Introduction: Stroke-associated pneumonia (SAP) is a common clinical complication implicated in increased morbidity and mortality after stroke. Dysphagia and stroke-induced immunodepression may contribute to SAP. However, a better understanding of the processes underlying the infection-induced immune response in the recovering brain remains to be unveiled.

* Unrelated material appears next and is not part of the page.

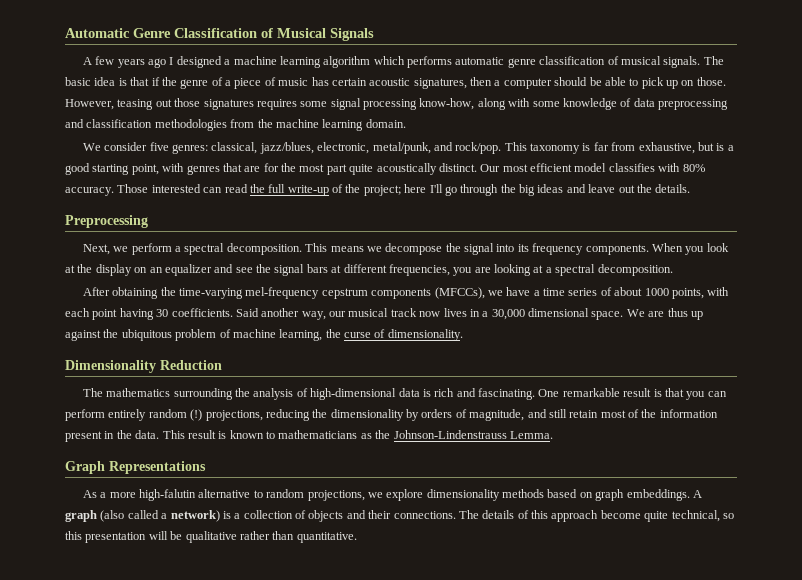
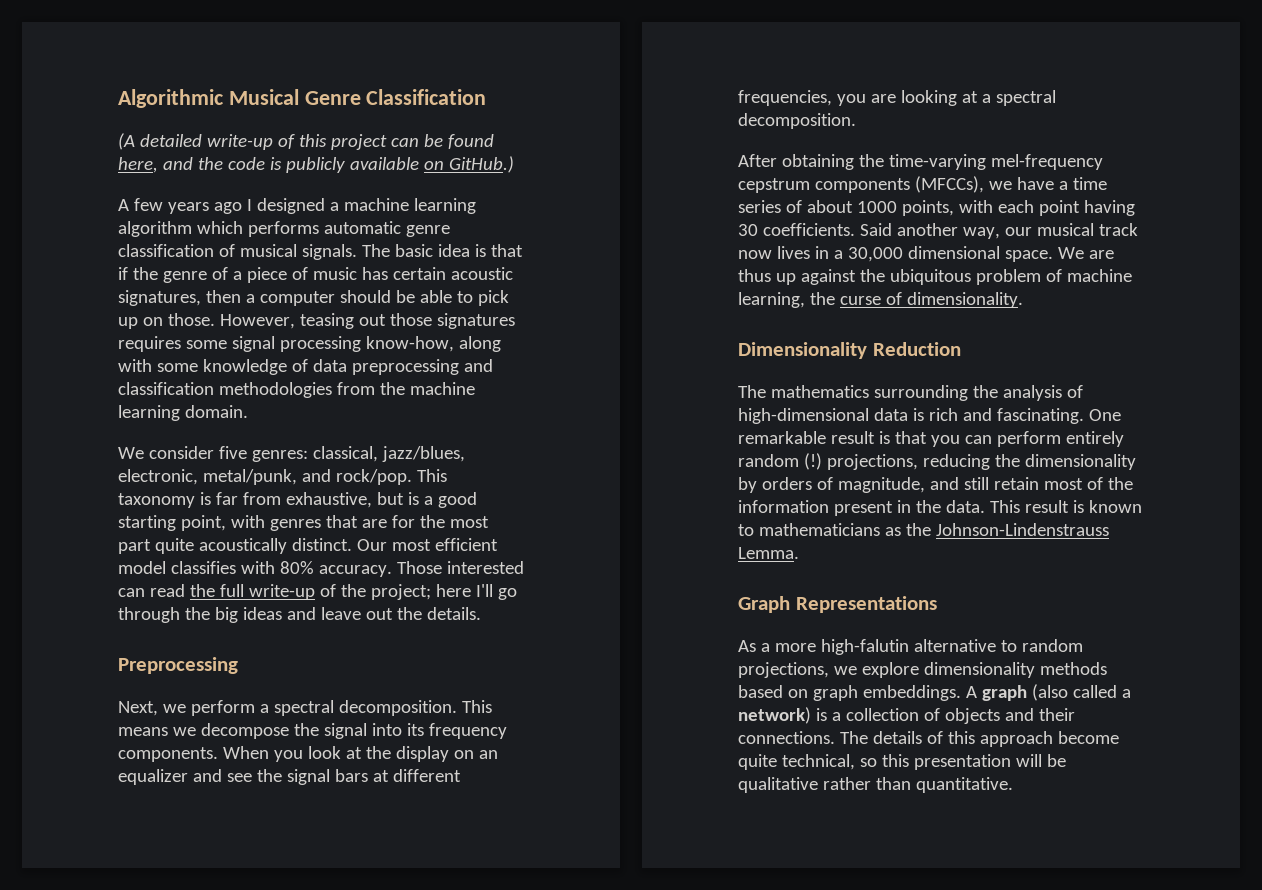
[65,28,130,38] Automatic -> [118,89,299,108] Algorithmic Musical
[261,28,374,41] of Musical Signals -> [118,133,494,150] [118,156,514,173] // (A detailed write-up of this project can be found here, and the code is publicly available on GitHub.)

Methods: Stroke was modeled in mice by tMCAO (1h) followed by reperfusion; at day 3 mice received an oropharyngeal Klebsiella inoculation. To examine how lung infection affects the brain immune response, we compared tMCAo+infection vs tMCAo+vehicle. Functional outcomes and brain leukocyte cytokine expression were analyzed. To investigate how stroke affects the host response to pulmonary infection we compared Sham+infection vs tMCAo+ infection. Bacterial burden in the lung and spleen, tissue injury and immune cell profile in the lungs were evaluated at day 2 post-infection. Results/Conclusions: We detected similar brain leukocyte numbers between the tMCAo infected vs vehicle groups. However, in the tMCAo infected group, cytotoxic T-cells (CD8+) produced less IL-6 and IFNγ and granulocytes/neutrophils produced less INFγ. tMCAo infected animals also exhibited a worse functional recovery (Fig 1a). Klebsiella CFUs were increased in spleen in mice with stroke compared to sham, while lung (BAL) white blood cells counts were reduced in the stroke group, with altered cellular composition (Fig 1b).Our investigation has revealed that lung infection attenuates cytokine production in the brain after stroke. That could have a dual effect, positive for brain injury but detrimental for fighting infection. Stroke affects the response to lung infection by reducing lung leukocyte counts and increasing bacterial dissemination. Advancing our understanding of the mechanisms driving altered immune responses in SAP important for identifying potential treatment targets.